An introductory reading guide to the work of Norwegian cartoonist Jason from Robot 6:

Since his U.S. debut in 2001, Jason has produced 15 books, with nary a drop in quality. More to the point, he’s been able to use and play with a lot of familiar genre cliches — movie monsters, the big heist, the man accused of a crime he didn’t commit — and make them seem fresh and inviting.

That’s largely because his characters are usually grounded in a strong emotional reality. What often drives them are not simplistic ideals about right and wrong but love, longing, guilt and anxiety, the same stuff that drives most of us.
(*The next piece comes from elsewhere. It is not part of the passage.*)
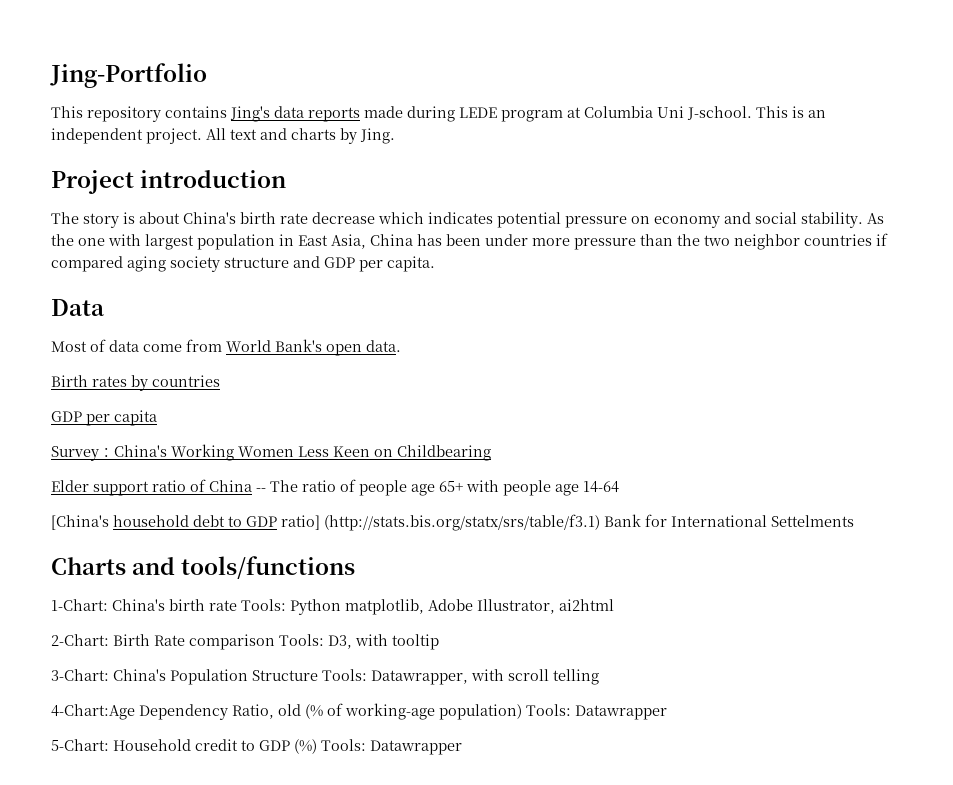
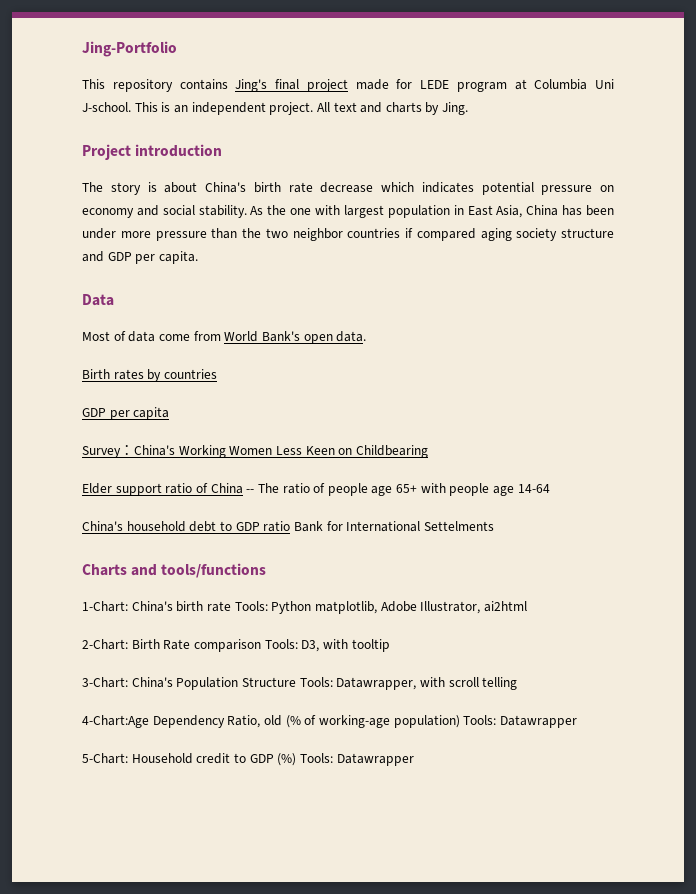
- This repository contains Jing's data reports made during LEDE program at Columbia Uni J-school.
+ This repository contains Jing's final project made for LEDE program at Columbia Uni J-school.
- [China's household debt to GDP ratio] (http://stats.bis.org/statx/srs/table/f3.1) Bank for International Settelments
+ China's household debt to GDP ratio Bank for International Settelments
What’s especially fascinating about his work, though, is how he’s able to convey all these roiling emotions with such a… minimalist style… Anyone interested in learning about timing and tempo… should be studying Jason’s comics.

Jason’s latest book Isle of 100,000 Graves is released this month.

Let’s Put It This Way — Cartoonist Ivan Brunetti profiled in The Chicago Tribune:

When people talk about Brunetti, they often couch it with a “Let’s put it this way.” Francoise Mouly, the longtime art director of the New Yorker, said, “Let’s put it this way — Ivan will never be comforted in life.” She said it in her native French lilt, with the breeziness of tone and the bluntness of meaning we associate with the French. But without malice or sarcasm, only lament and concern. There is no comforting Ivan Brunetti.

(I am still slightly traumatized by Brunetti’s Misery Loves Comedy)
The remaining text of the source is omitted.